LOUISVILLE,Ky — Under current Kentucky law, firearms used in crimes — including the rifle used to kill five people in downtown Louisville Monday — will eventually be auctioned off by the state. 


What You Need To Know

  •  When police seize firearms used in crimes they are eventually sold at auction

  •  This would include the weapon used in Monday's mass shooting in Louisville 

  •  Louisville Mayor Craig Greenberg and some state lawmakers support changing state law to destroy those weapons

  • A bill filed this year to do just that failed to get a committee hearing

State Sen. Karen Berg (D-Louisville) delivers a speech on the Senate Floor during the 2023 legislative session (Spectrum News 1/Mason Brighton)
State Sen. Karen Berg (D-Louisville) delivers a speech on the Senate Floor during the 2023 legislative session (Spectrum News 1/Mason Brighton)
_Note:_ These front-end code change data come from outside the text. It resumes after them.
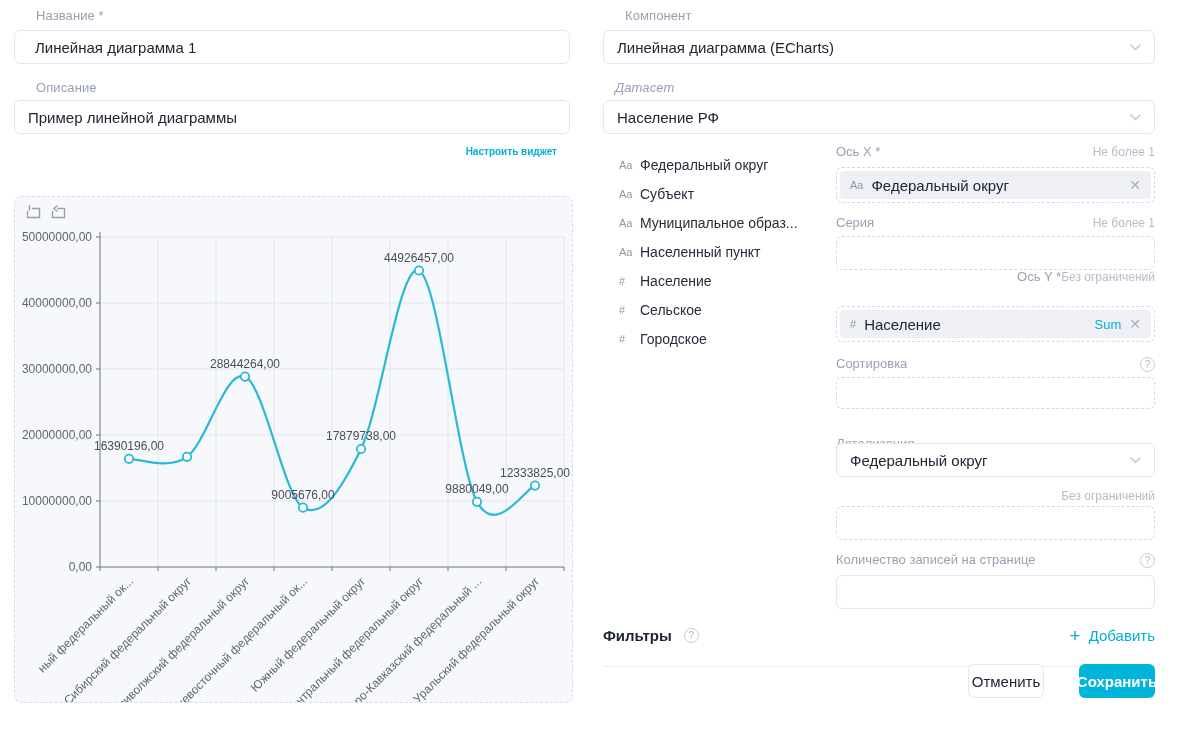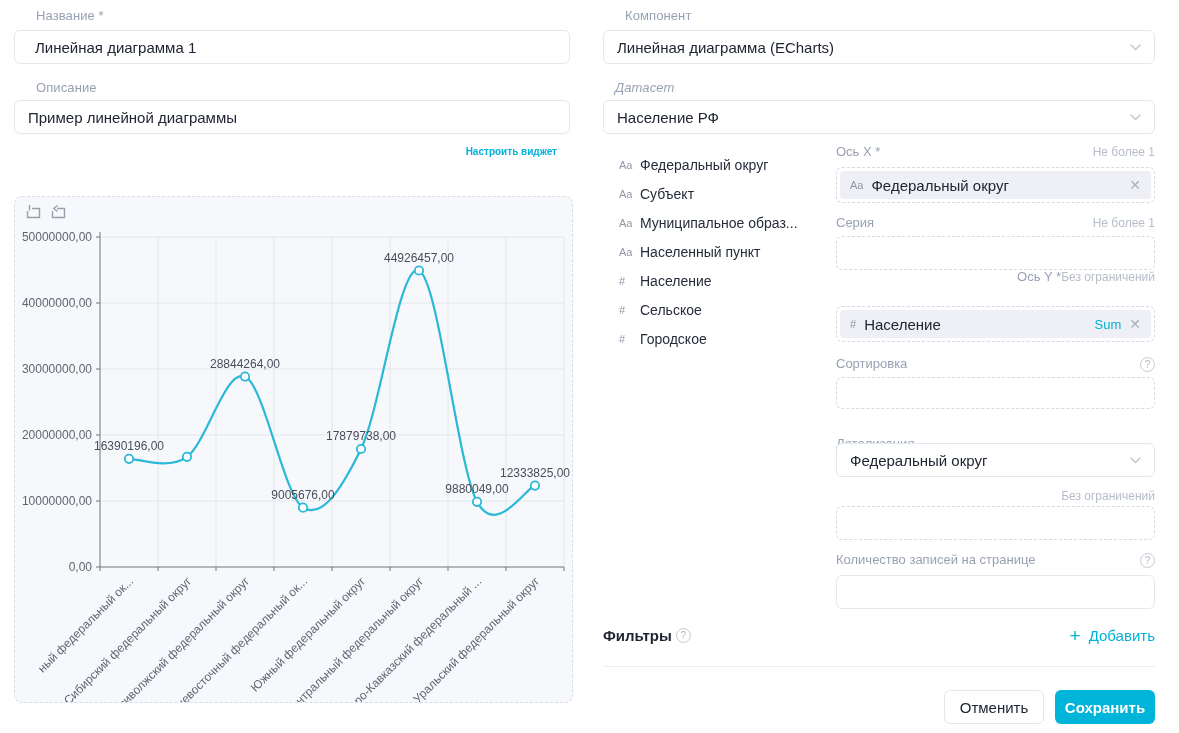"Фильтры" .filters-row .ttl { margin-right: 4px -> 12px }
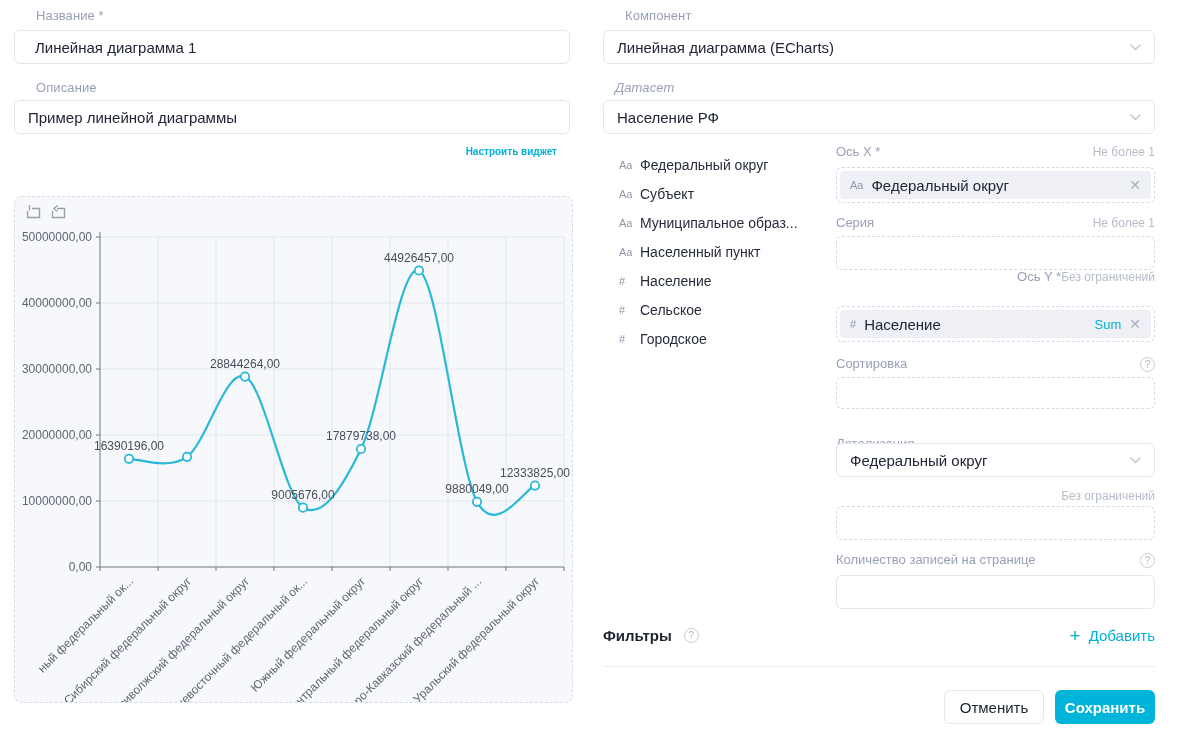"Отменить" .btn { top: 690px -> 664px; width: 100px -> 76px }
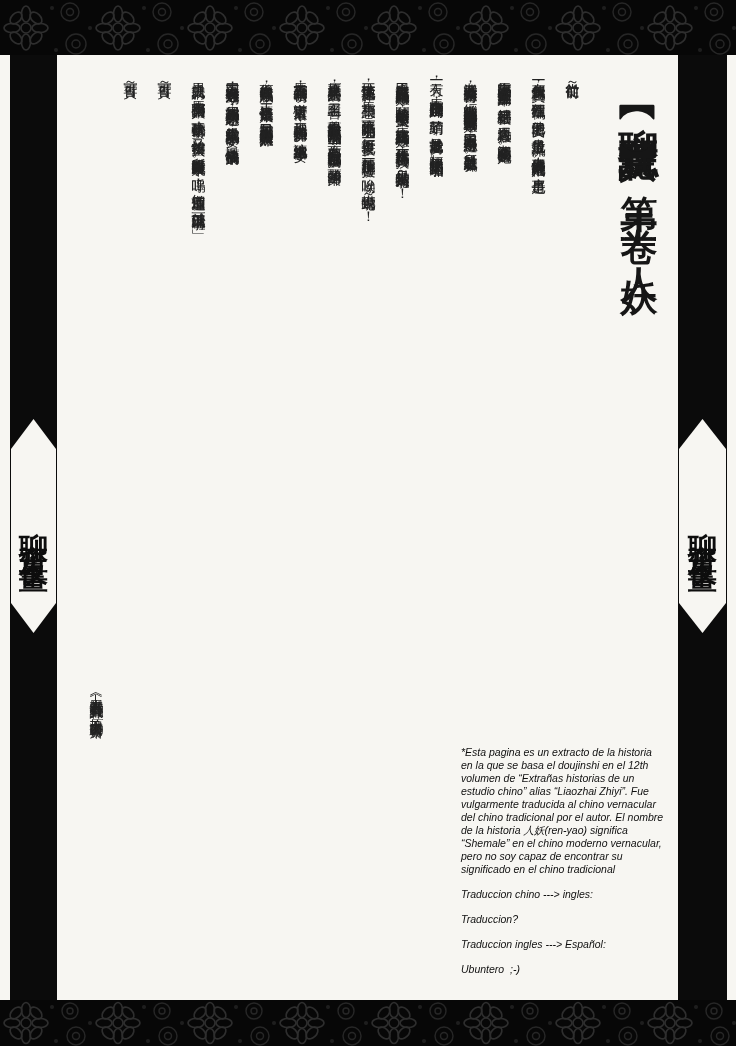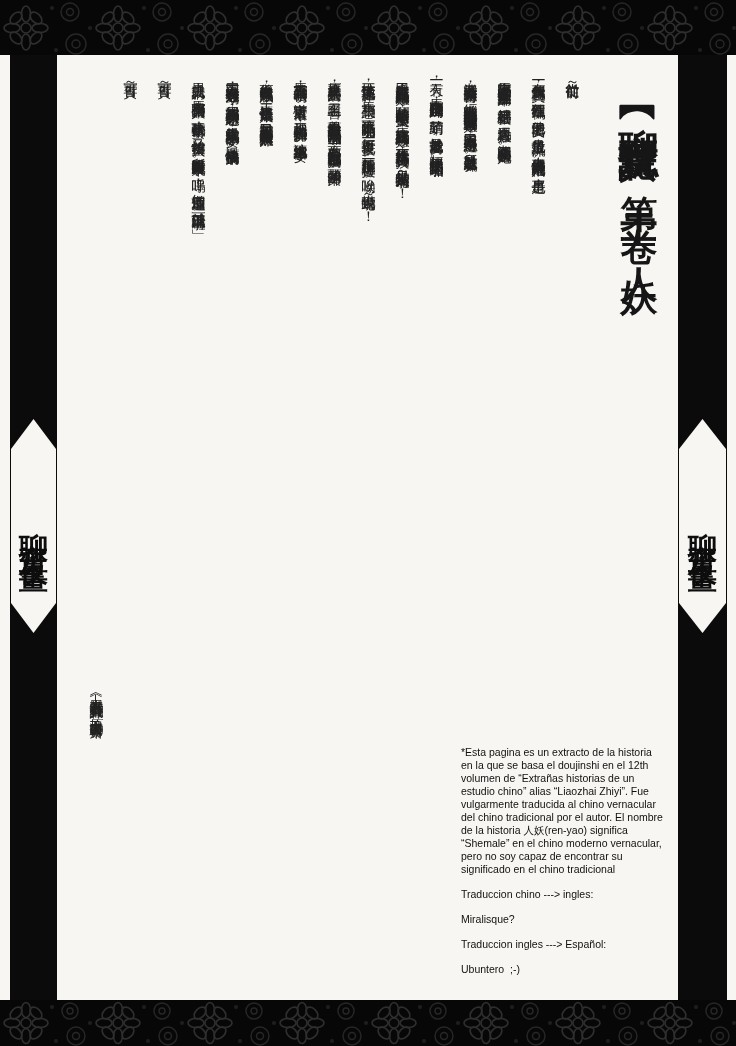"*Esta pagina es un extracto" .note p { font-style: none -> italic }
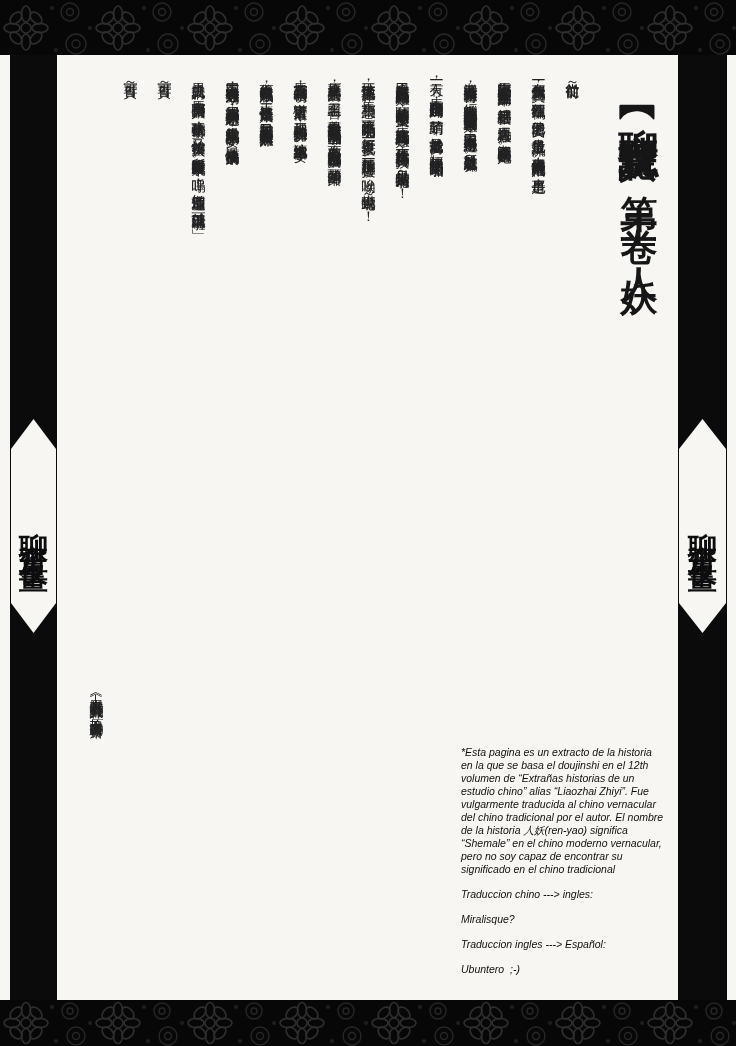"Miralisque?" p { text: Miralisque -> Traduccion }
Ever since she was elected to the Kentucky State Senate, Karen Berg, D-Louisville, has tried to change this

“They have been used to kill people and we’re literally cleaning them off and reselling them so they can be used to do the same thing again,” Berg said. 

The current state law related to seized firearms was passed in 1998. 20% of the proceeds from the sale of the guns go toward purchasing police body armor, and the rest of the money goes to the Kentucky Office of Homeland of Security. 

Berg wants to change the law to have these guns destroyed. 

 Louisville Mayor Craig Greenberg (D) agrees. 

“It’s time to change this law and let us destroy illegal guns, and destroy the guns that have been used to kill our friends and kill our neighbors,” Greenberg said at a news conference Tuesday. 

In February, Greenberg announced changes in how Louisville Metro Police handle firearms that were used in violent crimes. Before those guns can be transferred to Kentucky State Police to be sold at auction, they’ll be “rendered inoperative” by having their firing pin removed.

At the beginning of the 2023 legislative session, Berg filed Senate Bill 168. She filed the same bill the year prior. The bill was never given a committee hearing. 

On the other hand, bills expanding open carry and preventing the enforcement of federal firearm bans did receive committee meetings. 

“Those are the bills that are getting hearings, those are the bills that are getting attention,” Berg said. “Anything on the other side, anything to say, can we limit this chaos somehow, won’t get a hearing.” 

Berg, who is a doctor at UofL Health in Louisville, points to the pandemic as to why children and even adults are mentally in a worse place than prior to COVID. 

Still, she adds the impact of gun violence on her line of work, emergency radiology, has been growing for years. 

“This is not new. This is old, this has been going on, and going on, and going on. It’s just getting worse because we’re doing nothing. Nothing to try to change the trajectory,” Berg said. 

In the days since Kentucky’s worst mass shooting in years, leadership in the state legislature has not called for stricter gun laws. 

A number of state lawmakers, both Democrat and Republican, have previously supported the passage of a CARR bill in Kentucky. Standing for Crisis Aversion and Rights Retention, the measure would allow firearms to be temporarily taken from a person who wants to harm themselves or others.